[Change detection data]

|---|

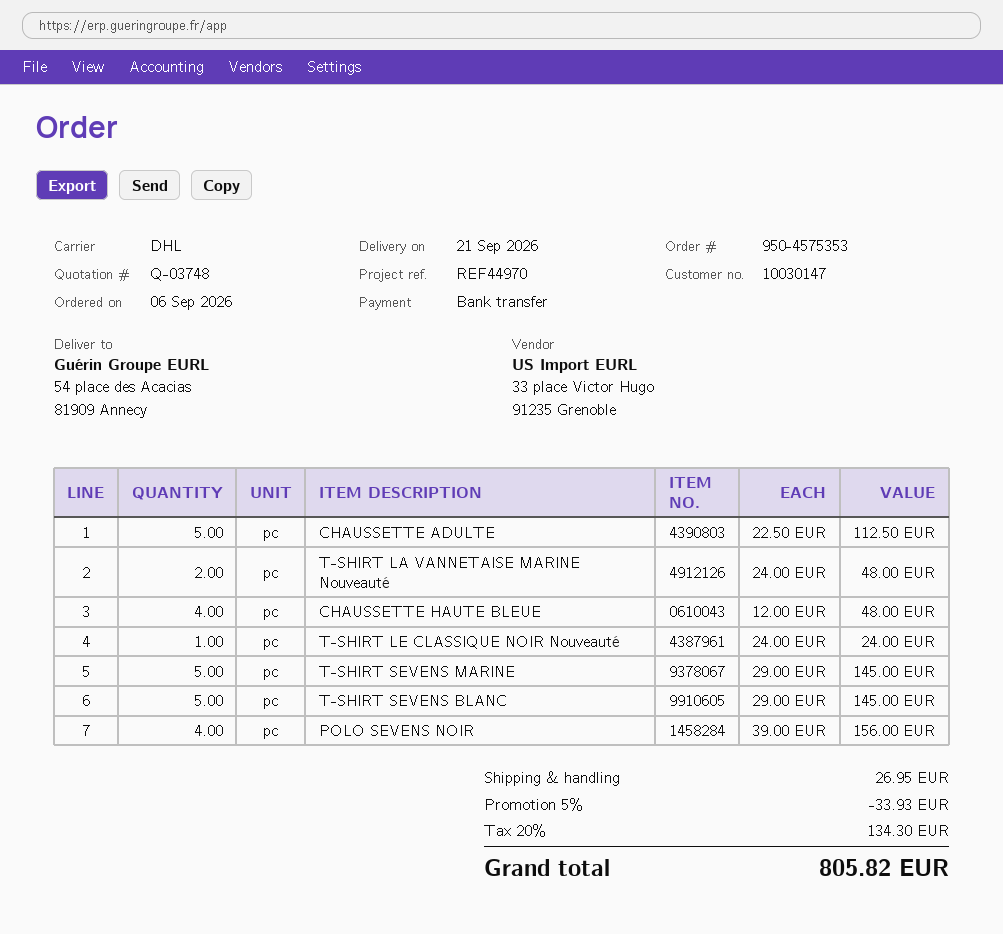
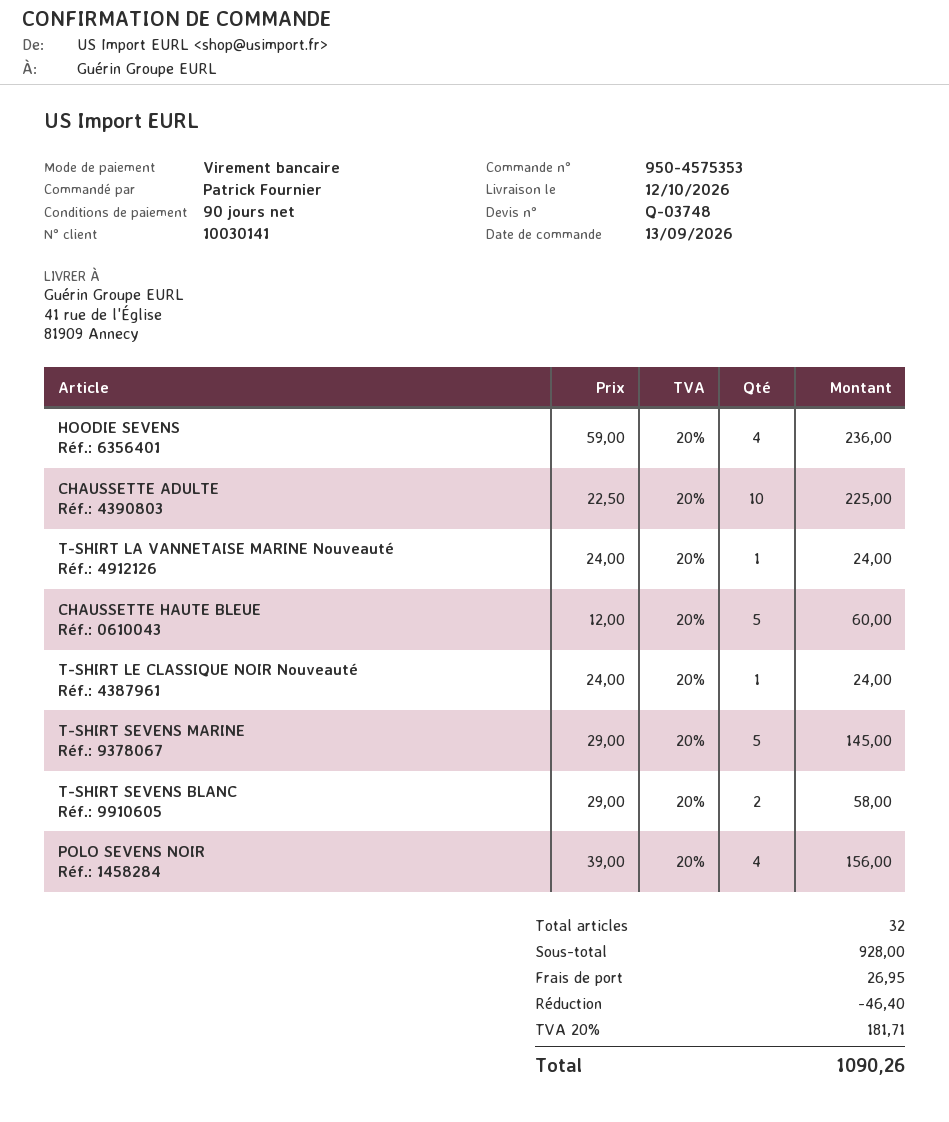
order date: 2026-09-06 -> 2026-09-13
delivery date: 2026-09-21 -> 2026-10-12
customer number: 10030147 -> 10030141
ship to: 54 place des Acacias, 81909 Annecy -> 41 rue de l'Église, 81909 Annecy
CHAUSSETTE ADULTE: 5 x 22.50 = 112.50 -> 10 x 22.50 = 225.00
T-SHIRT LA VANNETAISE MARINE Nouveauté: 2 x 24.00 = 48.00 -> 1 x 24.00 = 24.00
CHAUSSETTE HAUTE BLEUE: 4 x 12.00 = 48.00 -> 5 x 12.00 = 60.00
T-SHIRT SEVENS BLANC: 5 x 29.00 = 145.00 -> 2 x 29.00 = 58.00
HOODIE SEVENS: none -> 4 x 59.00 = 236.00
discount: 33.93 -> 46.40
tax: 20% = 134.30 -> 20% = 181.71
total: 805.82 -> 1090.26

|---|

• _YOUR INSTRUCTIONS_:
For the data above, return an exact copy that contains no pictures.

• _SOLUTION TO THIS EXERCISE_:
order date: 2026-09-06 -> 2026-09-13
delivery date: 2026-09-21 -> 2026-10-12
customer number: 10030147 -> 10030141
ship to: 54 place des Acacias, 81909 Annecy -> 41 rue de l'Église, 81909 Annecy
CHAUSSETTE ADULTE: 5 x 22.50 = 112.50 -> 10 x 22.50 = 225.00
T-SHIRT LA VANNETAISE MARINE Nouveauté: 2 x 24.00 = 48.00 -> 1 x 24.00 = 24.00
CHAUSSETTE HAUTE BLEUE: 4 x 12.00 = 48.00 -> 5 x 12.00 = 60.00
T-SHIRT SEVENS BLANC: 5 x 29.00 = 145.00 -> 2 x 29.00 = 58.00
HOODIE SEVENS: none -> 4 x 59.00 = 236.00
discount: 33.93 -> 46.40
tax: 20% = 134.30 -> 20% = 181.71
total: 805.82 -> 1090.26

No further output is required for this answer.